The young girl was Princess Mashal, niece of an Arab King. She was nineteen. Her exceptionally dark eyes left you in a state of awe. You had to fix your gaze on her. She was a beauty. No words could merit her description for her exotic beauty was incomparable.

She was married at a young age. Most of the times, her husband would be away though that barely mattered, for he had no particular liking for Mashal. However, he wouldn’t agree to divorce. Sympathy? No. Actually the love for the details of this marriage was an obstacle. Mashal belonged to one of the most significant and wealthiest families in the world. To end such a relationship was to deny both a grand honor and a grand wealth which, obviously, her husband wasn’t willing for. Consequently, Mashal had to bear the pain of forlornness; in the void; silently.

The young princess resided in a palatial residence.

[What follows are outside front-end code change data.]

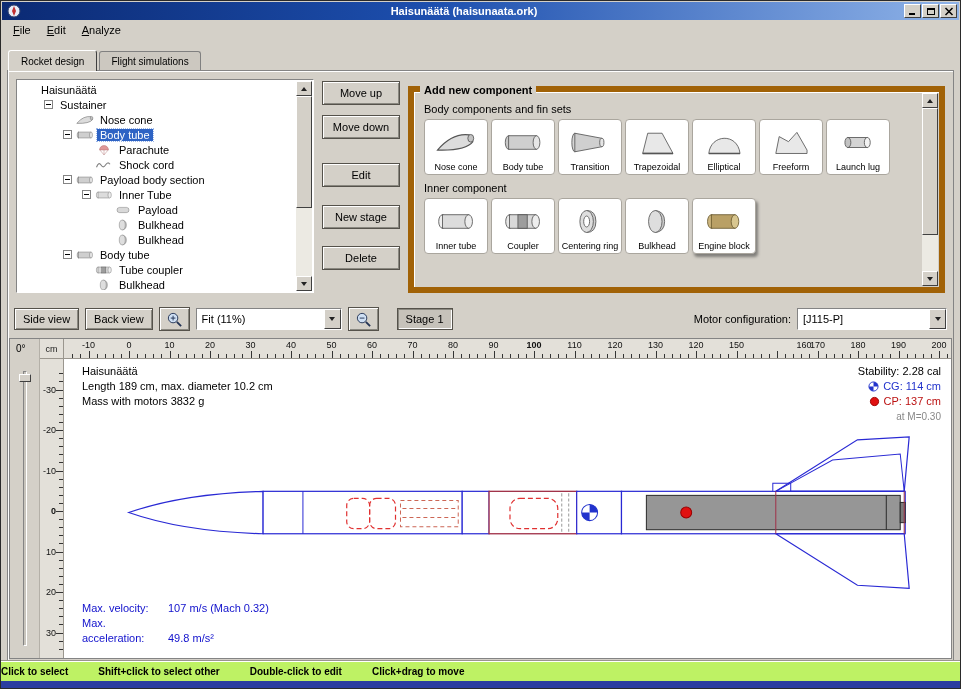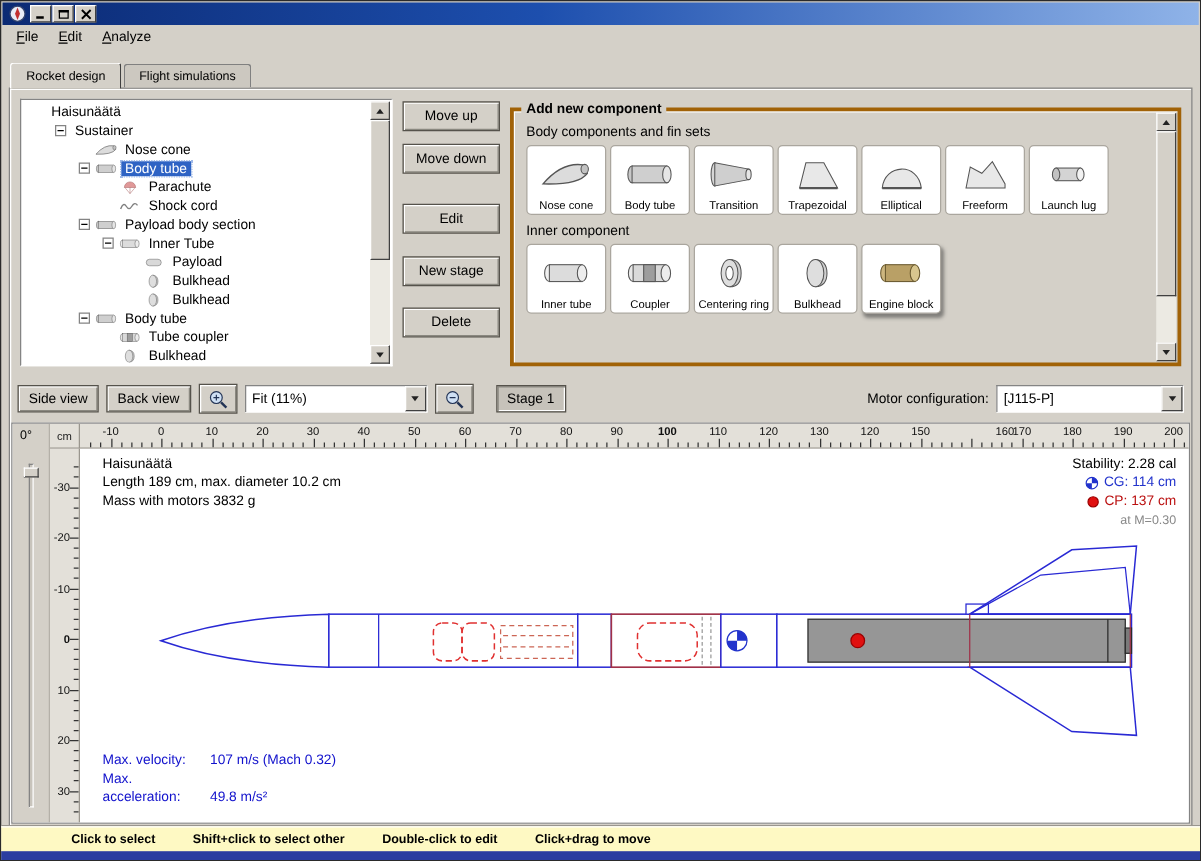"Haisunäätä (haisunaata.ork)" span.title-text { html: none -> <span>Haisunäätä (haisunaata.ork)</span> }
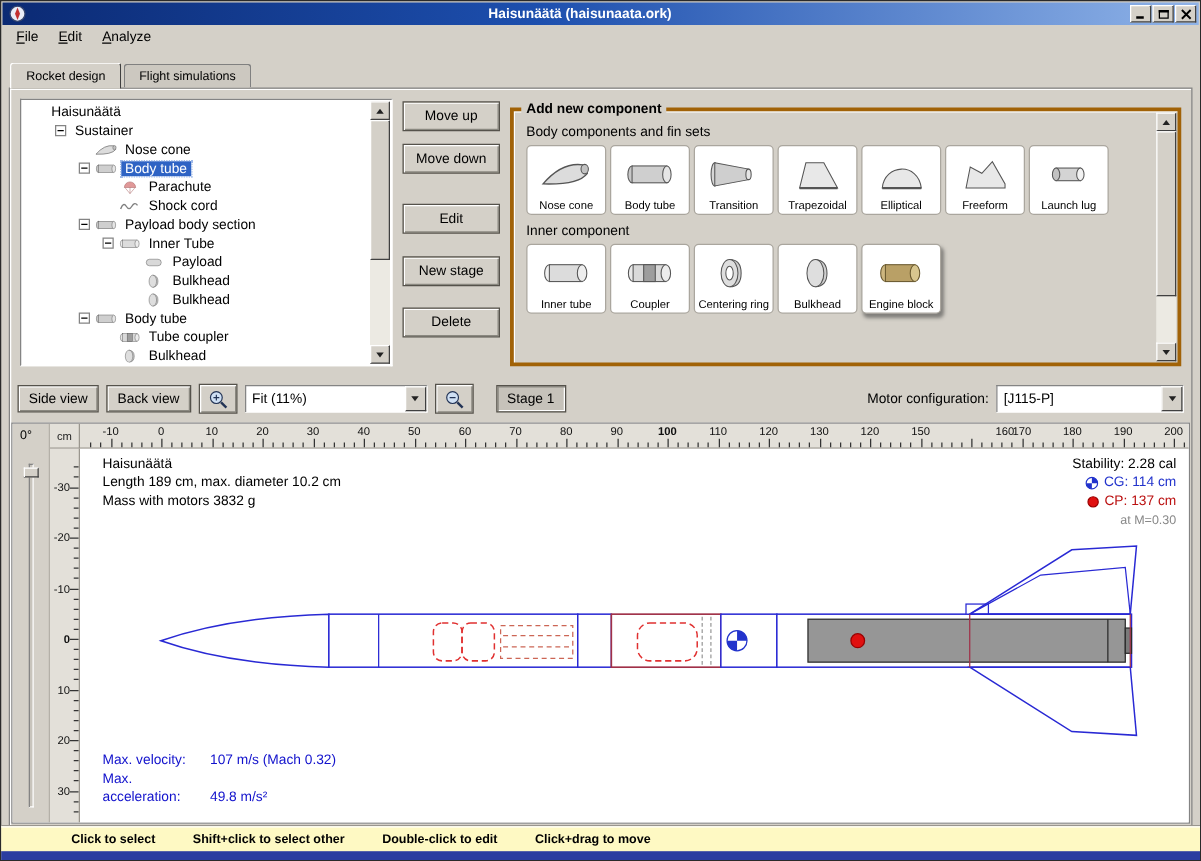"Add new component" .add-panel { border: 3px solid #a16207 -> 6px solid #a16207 }
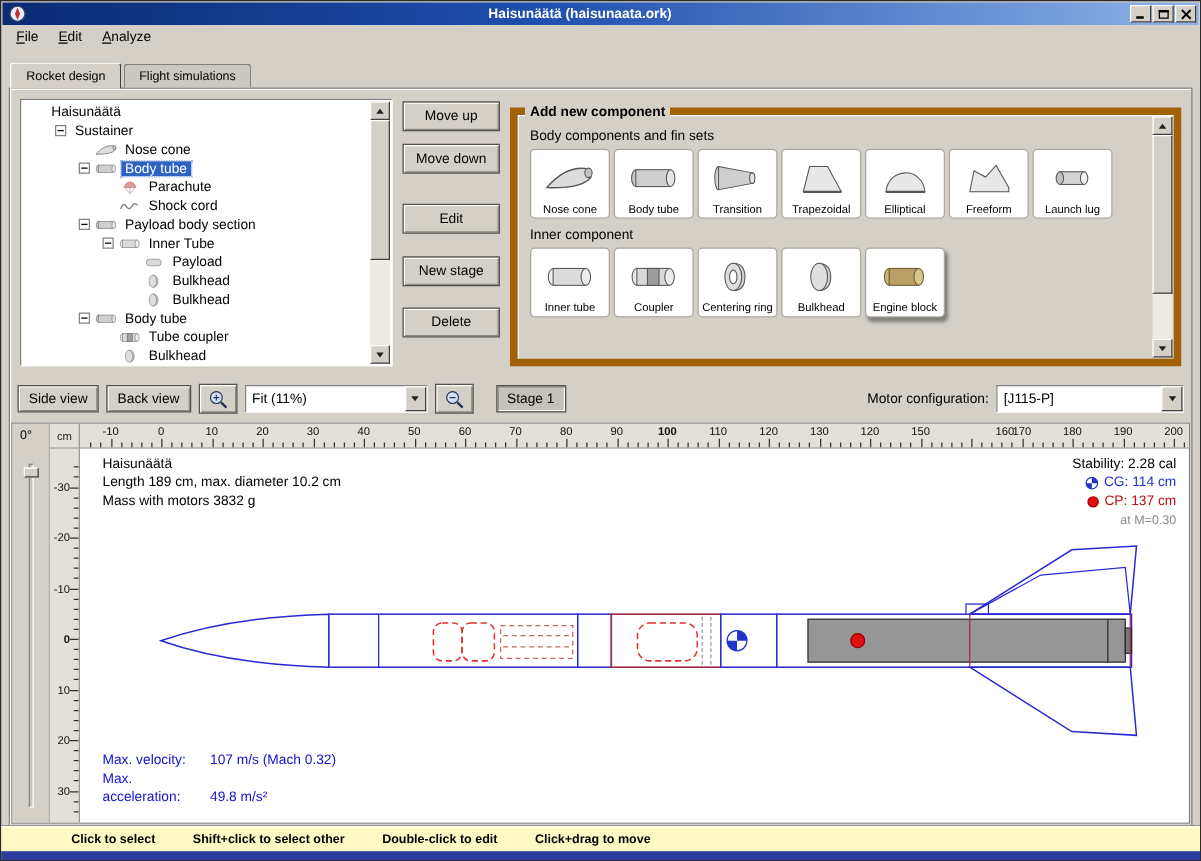"Click to select" .statusbar { background: #fef9c3 -> #bef264; padding-left: 56px -> none }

Her days were spent in mere idleness. The soul of the palace, though magnificent, was similar to a women’s prison. The walls were more to keep them in than to keep the intruders out. The princesses, widowed or divorced, had separate apartments. At midnight, they’d gather in a large hall. Hollywood movies were contemplated. Dances were practised. Eventually, the weary princesses returned to their bedrooms and slept till late afternoon. The rest of the day involved visiting a neighbour, fittings with the palace dressmakers, and regular visits to the hairdressers. Even in the bright sunlight, glorious evening gowns were worn and a lot of make-up done. On the contrary, these princesses were incapable of raising a child. The trivial happenings mattered, for e.g. a new haircut. The serious occurrences were unknown.

The privileged Middle Eastern families visited the West particularly for two reasons: 1) medical treatment, 2) shopping. Annually, Princess Mashal visited London and Paris often for the said intents. Probably, during one of these trips, she fell for someone. She wasn’t supposed to. But love happens. And it did in her case. In Arabia, eyes are a symbol of love; not a heart. And there were times when Mashal secretly cried, “My eyes! My eyes!”

Her fate was unknown to her. And when it revealed itself, she was too blind to save herself. She decided to run away with her beloved. Her schemes reflected her innocence. She couldn’t hide for long. It came as an obvious shock when the young princess was caught and executed on the order of her own grandfather.

It leaves me in great pain when I think of the thoughts that occupied her mind, as her eyes and arms were tied. She was left there in the wilderness; to be hurt till she died.

It seems very hard to see a glowing life fading away in the facades of darkness without any glory. The question is who to put blame on: the princess, her lifestyle, her grandfather, or the rules governing the society? Since life is not a fairytale and the earth is also not uniform. As was explained by Mark Twain in his immortal verse, “East is East, and West is West, and never the Twain shall they meet.” The princess must have learned the social structure or fabric of her society in which she dwelled. By not having any second thoughts about her action in a society whose notions of honour and dignity are different from that of the West, I think she must have not taken such a drastic step.

Momal Mushtaq

I am a passionate women's rights activist and an aspiring social entrepreneur from Pakistan. My work in development and media communications, with focus on youth and gender equality, has been recognized by global awards, including a first place award from the United Nations.